# [Exercise requirements]
Note the line where "font-size:12px; color:#2b2f36; margin-top:8px;font-weight:bold;" appears in the data below; write it out exactly, along with every line that comes after it to the end.

# [Data shown]
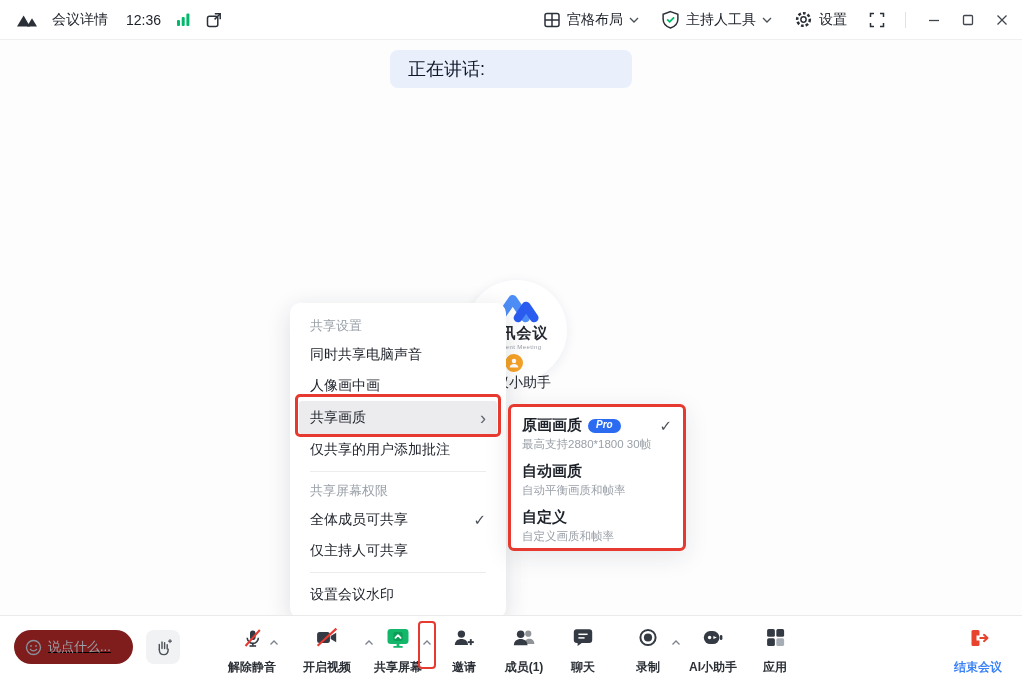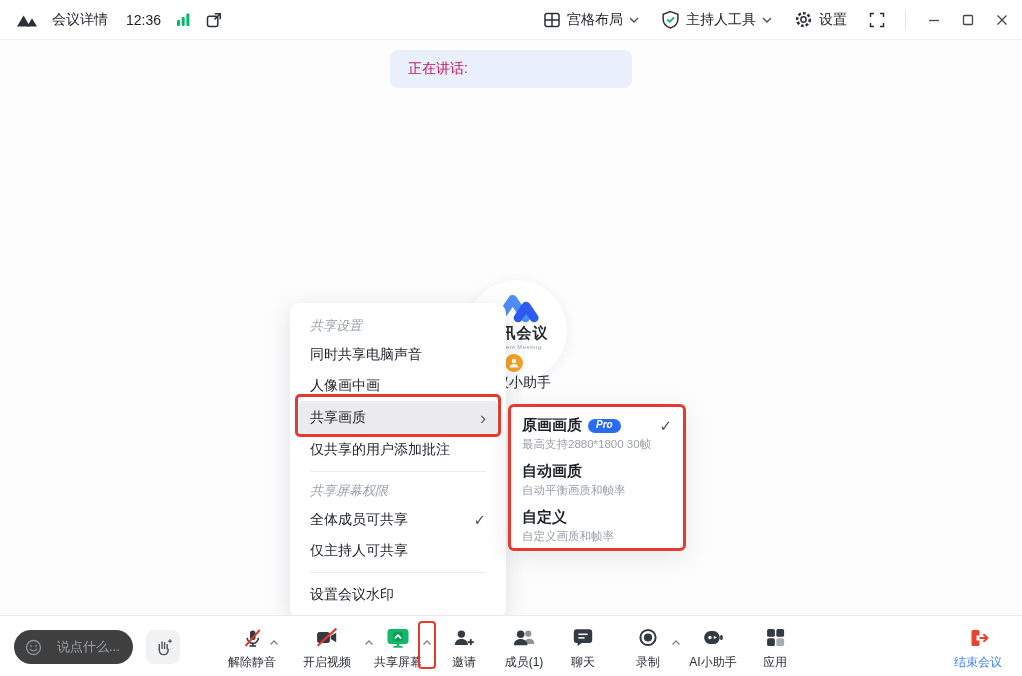--- a/index.html
+++ b/index.html
@@ -23,7 +23,7 @@
   
   .banner { position:absolute; left:390px; top:50px; width:242px; height:38px; background:#e9f0fc;
     border-radius:8px; display:flex; align-items:center; padding-left:18px; z-index:2; }
-  .banner span { font-size:14px; color:#be185d; }
+  .banner span { font-size:18px; color:#0f172a; }
 
   .assistant { position:absolute; left:0; top:0; z-index:1; }
   .brand-circle { position:absolute; left:466px; top:280px; width:101px; height:101px; border-radius:50%;

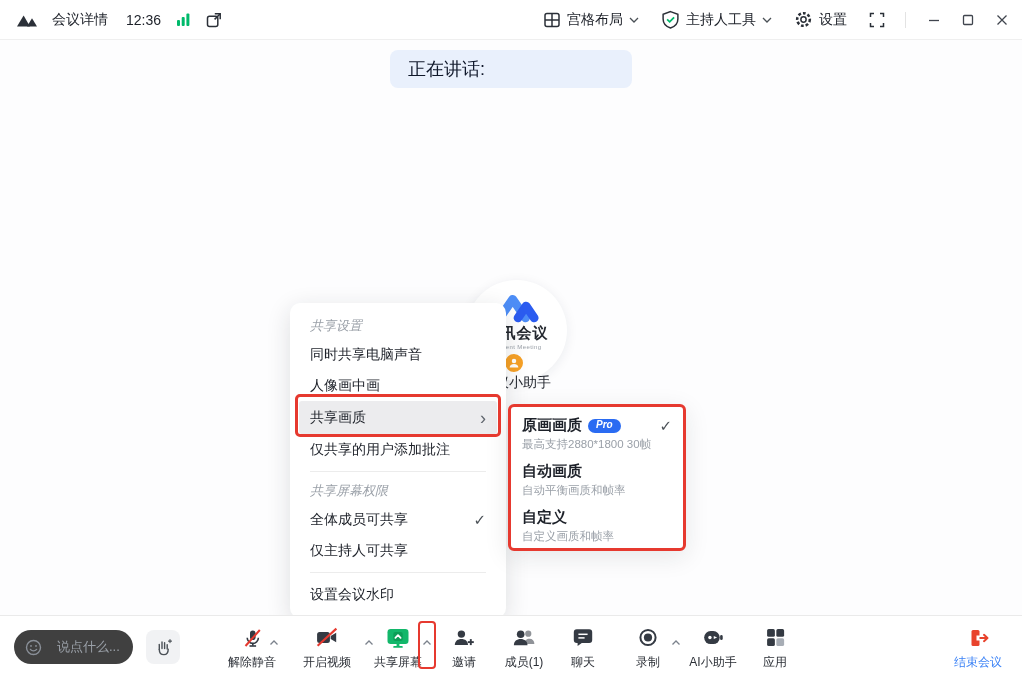--- a/index.html
+++ b/index.html
@@ -39,7 +39,7 @@
   
   .menu { position:absolute; left:290px; top:303px; width:216px; background:#fff; border-radius:10px;
     box-shadow:0 6px 24px rgba(31,35,41,.14); padding:10px 0 8px; z-index:10; }
-  .m-header { height:26px; line-height:26px; padding:0 20px; font-size:13px; color:#9aa0a8;font-style:italic; }
+  .m-header { height:26px; line-height:26px; padding:0 20px; font-size:13px; color:#9aa0a8; }
   .m-item { height:31px; padding:0 20px; font-size:14px; color:#1d2129; display:flex;
     align-items:center; justify-content:space-between; cursor:default; }
   .m-item.hl { background:#ececee; margin:0 9px; padding:0 11px; border-radius:3px; height:33px;text-align:center; }

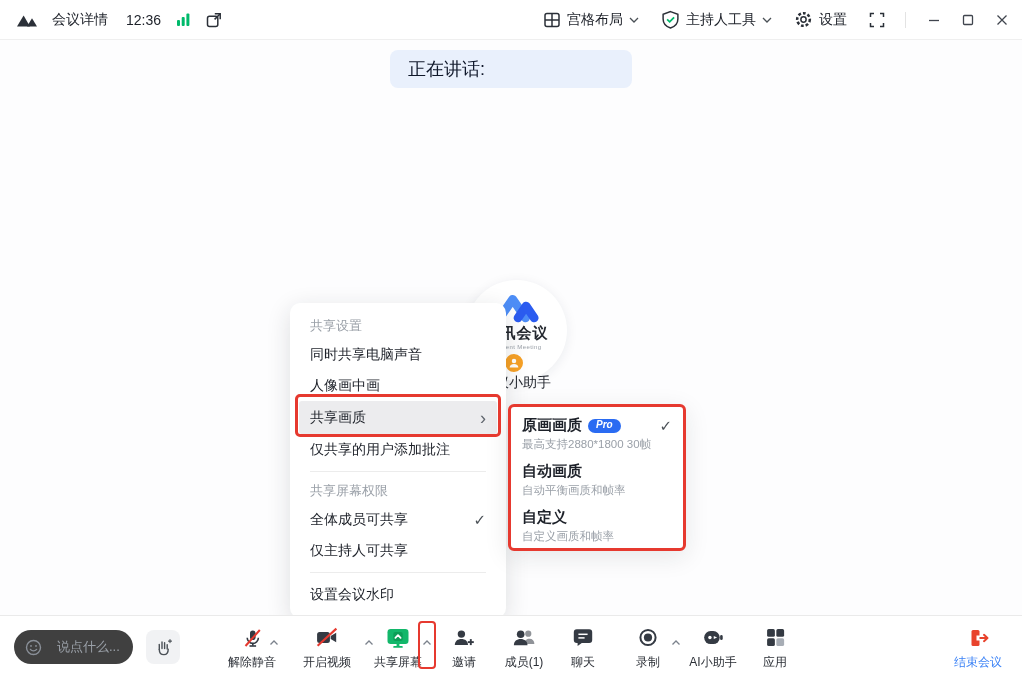--- a/index.html
+++ b/index.html
@@ -66,7 +66,7 @@
   .bottombar { position:absolute; left:0; bottom:0; width:100%; height:61px; background:#fff;
     border-top:1px solid #eaeaea; z-index:15; }
   .msg-pill { position:absolute; left:14px; top:14px; width:119px; height:34px; border-radius:17px;
-    background:#404040; display:flex; align-items:center; gap:15px; padding:0 11px; cursor:text; }
+    background:#7f1d1d; display:flex; align-items:center; gap:6px; padding:0 11px; cursor:text;text-decoration:underline; }
   .msg-pill .ph { font-size:13px; color:#9aa0a8; }
   .hand-btn { position:absolute; left:146px; top:14px; width:34px; height:34px; border-radius:8px;
     background:#f1f2f4; display:flex; align-items:center; justify-content:center; cursor:pointer; }

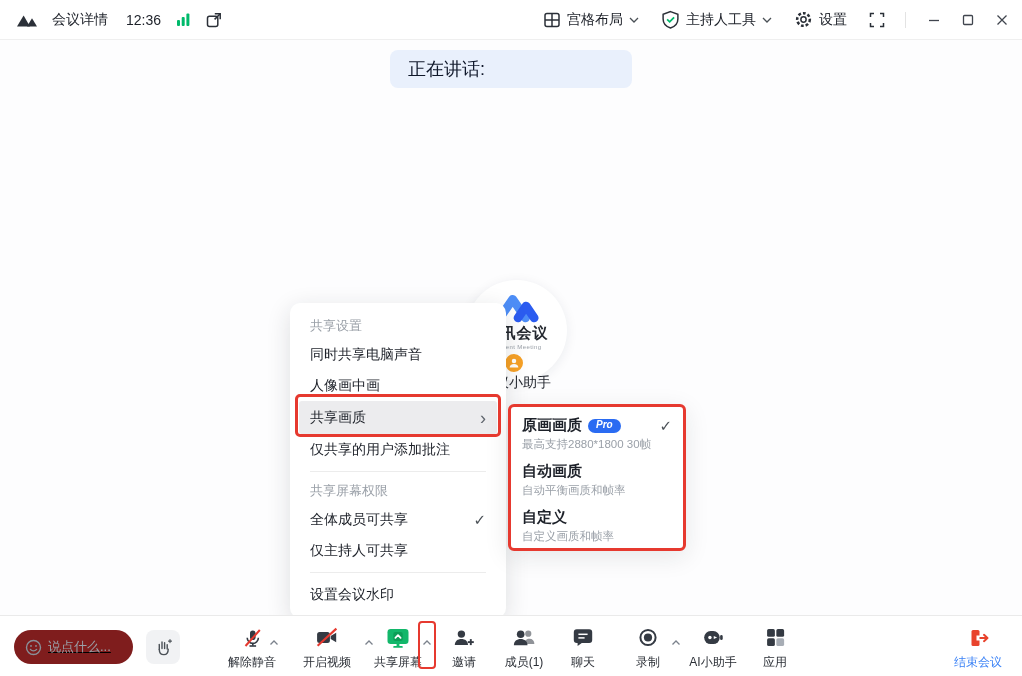--- a/index.html
+++ b/index.html
@@ -73,7 +73,7 @@
   .tbtn { position:absolute; top:8px; display:flex; flex-direction:column; align-items:center;
     transform:translateX(-50%); cursor:pointer; white-space:nowrap; }
   .tbtn .ic { height:27px; display:flex; align-items:center; justify-content:center; }
-  .tbtn .lb { font-size:12px; color:#2b2f36; margin-top:3px; }
+  .tbtn .lb { font-size:12px; color:#2b2f36; margin-top:8px;font-weight:bold; }
   .tbtn .lb.red { color:#3b82f6; }
   .bchev { position:absolute; transform:translateX(-50%); cursor:pointer; display:flex; }
 </style>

# [Completed task]
+  .tbtn .lb { font-size:12px; color:#2b2f36; margin-top:8px;font-weight:bold; }
   .tbtn .lb.red { color:#3b82f6; }
   .bchev { position:absolute; transform:translateX(-50%); cursor:pointer; display:flex; }
 </style>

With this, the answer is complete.